Credo tuttavia che, in un discorso più completo, sia necessario tenere presente due categorie di persone che, come quelle sopra dette, vivono tutte le conseguenze negative della quarantena. Si tratta di due categorie piuttosto dimenticate nelle numerose parole ascoltate o condivise in questi giorni, ossia i single e le coppie di fidanzati.
Partiamo dai single: spesso si tratta di giovani, ma non solo. Alcuni single per scelta, molti di più perché la vita per vari motivi li ha portati a questa condizione esistenziale, soffrono ugualmente la solitudine, senza però avere spesso una rete comunitaria e familiare estesa come accade, ad esempio, ai sacerdoti o agli anziani. Anzi, non raramente essi, per quanto è consentito, si prendono cura di nonni o genitori. Hanno sì amici e colleghi, magari lavorano da casa, ma ogni colazione, pranzo e cena di questi giorni di sospensione vedono sulla loro tavola sempre e solo un piatto, un bicchiere, una forcehtta, un coltello. Si destreggiano tra videochiamate e chat, tra telefonate e mail, ma la presenza fisica di una persona a cui si vuol bene, soprattutto se l’età è ancora giovane, fa sentire tutta la sua mancanza. Perché ciò che magari tesse la trama dei giorni di un single, dal lavoro allo sport, andando a costituire il grosso delle relazioni, è ora impossibile. I single, sulla cui disponibilità spesso la pastorale ordinaria fa affidamento, rischiano di essere proprio dimenticati. Certamente non c’è rimedio: non possono uscire se non per le necessità previste dai decreti, ma insomma, in questi casi vivere da soli, soprattutto quando c’è una forte tensione che serpeggia per la società, non è cosa facile. Inoltre, può sorgere una preoccupazione: «se mi ammalo, se sarò posto in quarantena, chi si prende cura di me e delle mie cose?».

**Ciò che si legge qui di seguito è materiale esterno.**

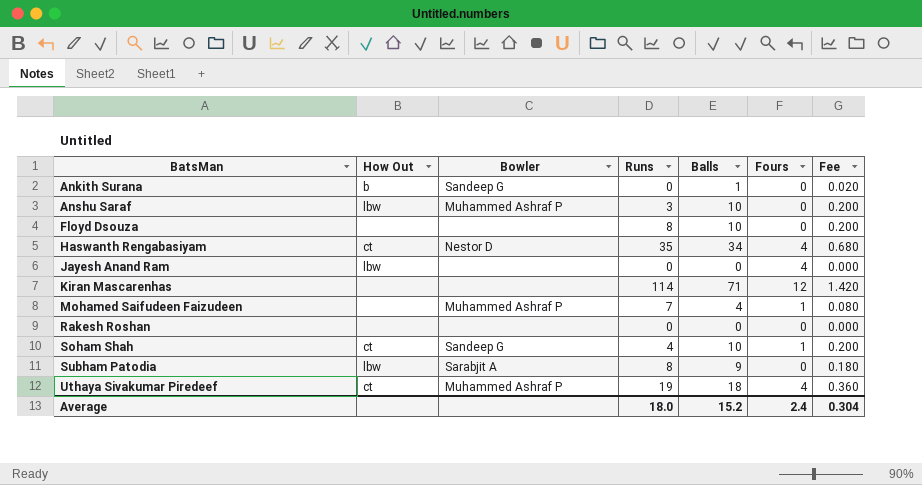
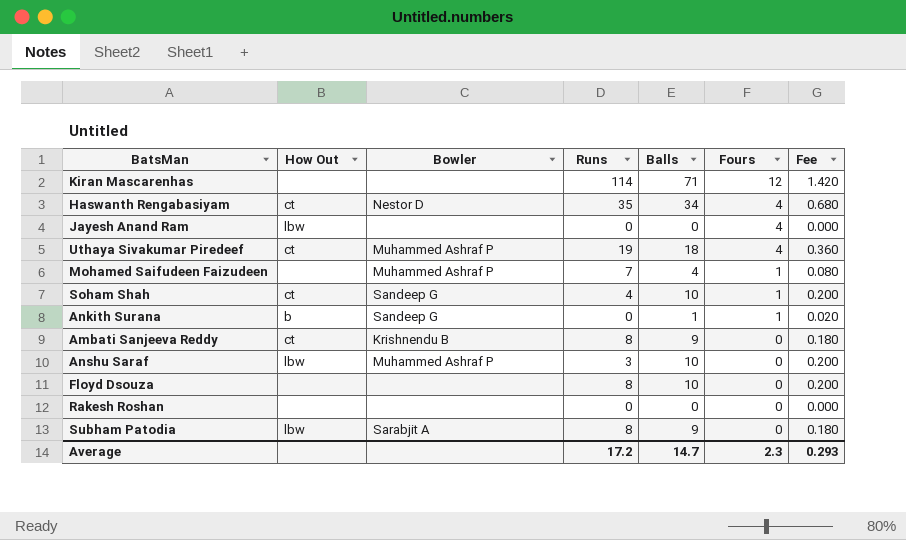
row order: BatsMan ascending -> Fours descending
Ankith Surana | Fours: 0 -> 1
row Ambati Sanjeeva Reddy: none -> ct | Krishnendu B | 8 | 9 | 0 | 0.180
Average | Runs: 18.0 -> 17.2
Average | Balls: 15.2 -> 14.7
Average | Fours: 2.4 -> 2.3
Average | Fee: 0.304 -> 0.293

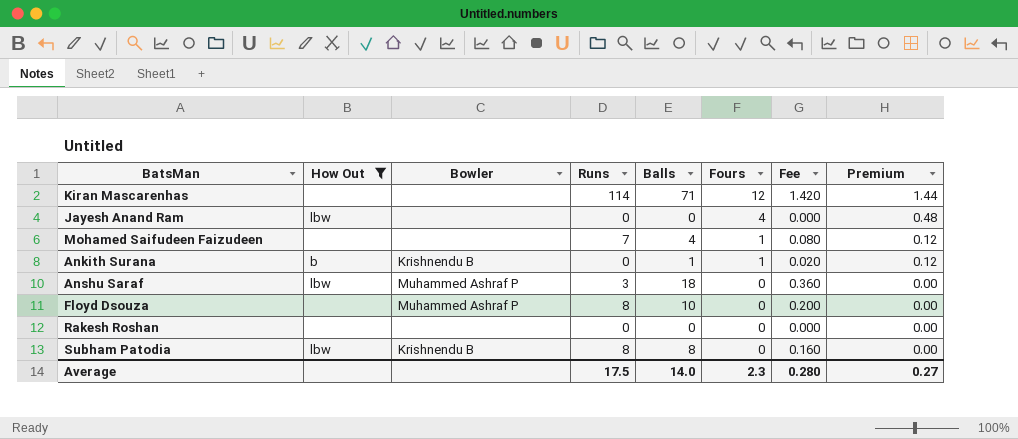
filter: none -> How Out != ct
column Premium | formula: none -> [Fours] * 0.12
Mohamed Saifudeen Faizudeen | Bowler: Muhammed Ashraf P -> none
Ankith Surana | Bowler: Sandeep G -> Krishnendu B
Anshu Saraf | Balls: 10 -> 18
Anshu Saraf | Fee: 0.200 -> 0.360
Floyd Dsouza | Bowler: none -> Muhammed Ashraf P
Subham Patodia | Bowler: Sarabjit A -> Krishnendu B
Subham Patodia | Balls: 9 -> 8
Subham Patodia | Fee: 0.180 -> 0.160
Average | Runs: 17.2 -> 17.5
Average | Balls: 14.7 -> 14.0
Average | Fee: 0.293 -> 0.280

L’altra categoria è quella dei fidanzati: alcuni di essi vivono nelle famiglie di appartenenza, altri con coinquilini -magari studenti-, altri vivono da soli. Anche in questo caso, la quarantena va a incidere su ciò che caratterizza l’amore che va formandosi, ossia la presenza dell’altro. Anche qui ci potranno essere videochiamate o telefonate, piccoli riti, appuntamenti virtuali, scambio di mail: ma nulla può sostituire la presenza concreta della persona amata, di cui si sente nostalgia, desiderio, bisogno. Perché il legame di coppia è stato interrotto in ciò che ne costituisce il fondamento; certo, qualcuno potrà vedere in questo un’occasione per una ‘purificazione’, per un migliore discernimento, per comprendere cosa davvero lega i due membri di una coppia, per capire la profondità dell’amore che si sta vivendo. Ma è innegabile che, anche in questa situazione, ci sia una sofferenza. Manca infatti quella condivisione diretta delle fatiche e delle preoccupazioni che strutturano un rapporto tra due fidanzati. Senza contare quanti avevano progetti in corso di realizzazione, magari date di matrimonio fissate, case da scegliere o già scelte, decisioni importanti sui luoghi del futuro.
Ecco, sarebbe bello se nei pensieri che costellano le nostre giornate, e anche nelle preghiere che animano la nostra fede, potessimo ricordarci anche dei single e dei fidanzati: perché in qualche modo non si scoraggino, sentano di essere cercati, accolti e capiti dall’intera società.